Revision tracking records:

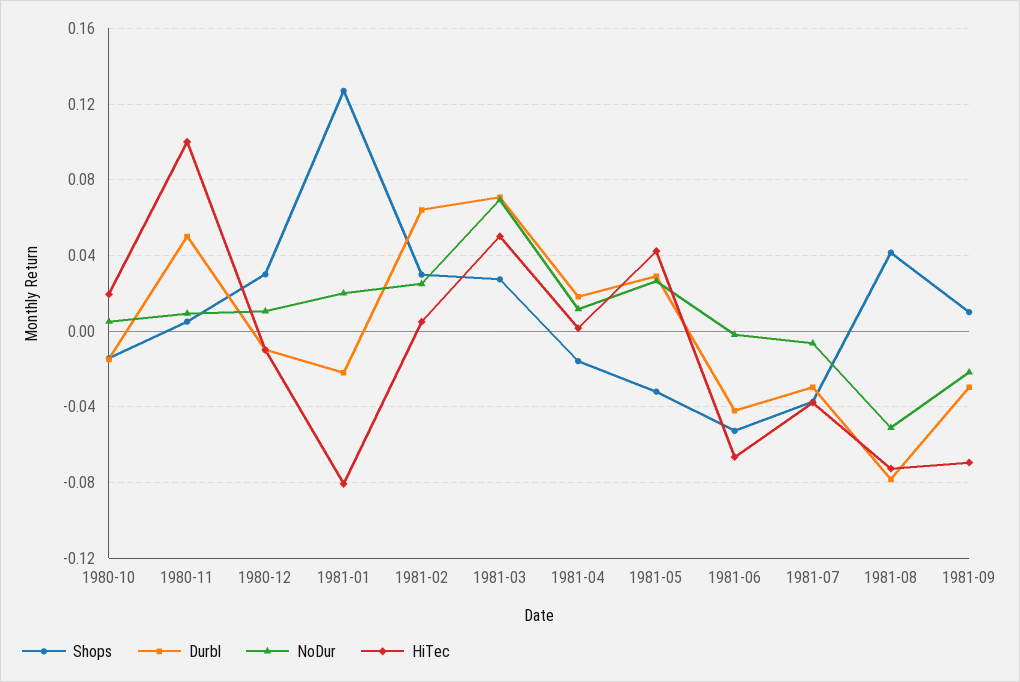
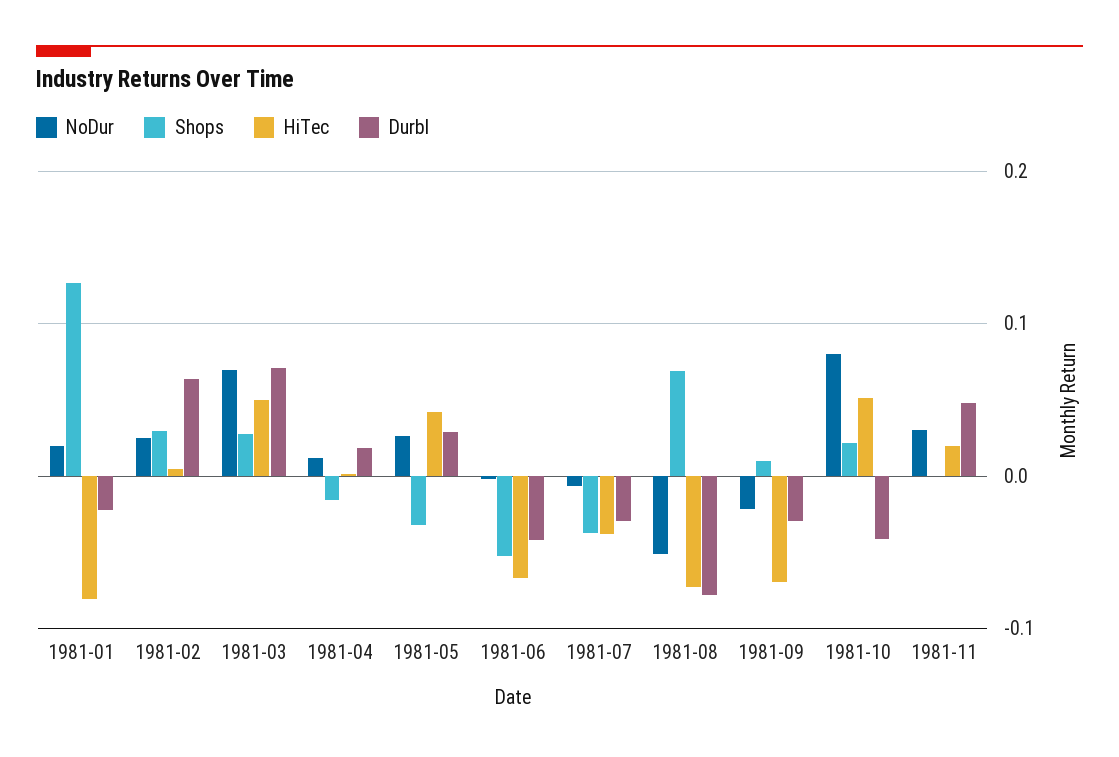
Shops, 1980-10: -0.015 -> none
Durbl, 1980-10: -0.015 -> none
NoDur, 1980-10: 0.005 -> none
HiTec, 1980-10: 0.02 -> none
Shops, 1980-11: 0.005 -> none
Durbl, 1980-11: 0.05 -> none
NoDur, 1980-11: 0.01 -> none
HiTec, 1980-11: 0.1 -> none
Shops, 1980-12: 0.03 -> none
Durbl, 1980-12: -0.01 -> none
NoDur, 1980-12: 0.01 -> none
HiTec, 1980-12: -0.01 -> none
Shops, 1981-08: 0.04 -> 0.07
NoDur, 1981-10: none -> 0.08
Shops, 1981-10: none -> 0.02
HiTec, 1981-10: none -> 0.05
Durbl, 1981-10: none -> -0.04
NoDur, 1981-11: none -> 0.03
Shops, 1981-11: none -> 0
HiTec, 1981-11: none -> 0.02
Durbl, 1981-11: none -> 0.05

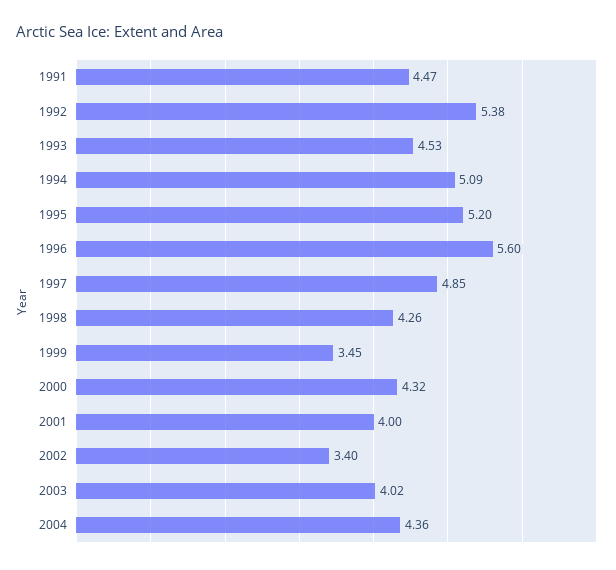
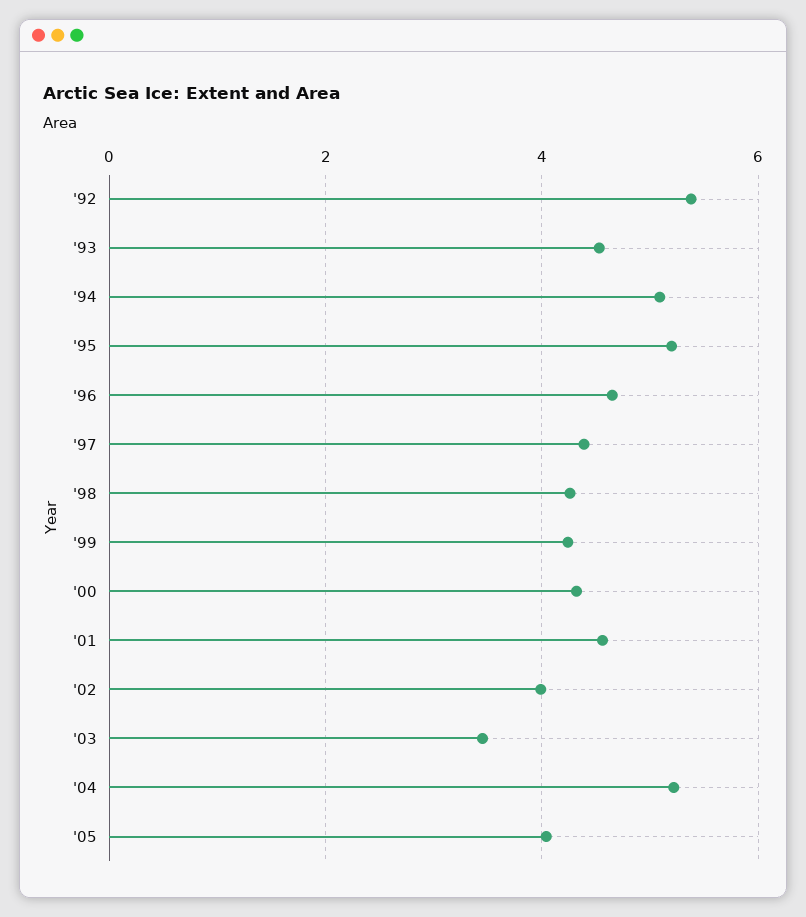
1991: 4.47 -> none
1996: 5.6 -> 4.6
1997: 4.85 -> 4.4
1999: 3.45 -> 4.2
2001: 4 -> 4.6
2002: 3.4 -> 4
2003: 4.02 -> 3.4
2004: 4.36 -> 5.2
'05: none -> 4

_EXERCISE_
Repeat the records above word for word, apart from the pictures.

_OUTPUT OF THE EXERCISE_
Shops, 1980-10: -0.015 -> none
Durbl, 1980-10: -0.015 -> none
NoDur, 1980-10: 0.005 -> none
HiTec, 1980-10: 0.02 -> none
Shops, 1980-11: 0.005 -> none
Durbl, 1980-11: 0.05 -> none
NoDur, 1980-11: 0.01 -> none
HiTec, 1980-11: 0.1 -> none
Shops, 1980-12: 0.03 -> none
Durbl, 1980-12: -0.01 -> none
NoDur, 1980-12: 0.01 -> none
HiTec, 1980-12: -0.01 -> none
Shops, 1981-08: 0.04 -> 0.07
NoDur, 1981-10: none -> 0.08
Shops, 1981-10: none -> 0.02
HiTec, 1981-10: none -> 0.05
Durbl, 1981-10: none -> -0.04
NoDur, 1981-11: none -> 0.03
Shops, 1981-11: none -> 0
HiTec, 1981-11: none -> 0.02
Durbl, 1981-11: none -> 0.05

1991: 4.47 -> none
1996: 5.6 -> 4.6
1997: 4.85 -> 4.4
1999: 3.45 -> 4.2
2001: 4 -> 4.6
2002: 3.4 -> 4
2003: 4.02 -> 3.4
2004: 4.36 -> 5.2
'05: none -> 4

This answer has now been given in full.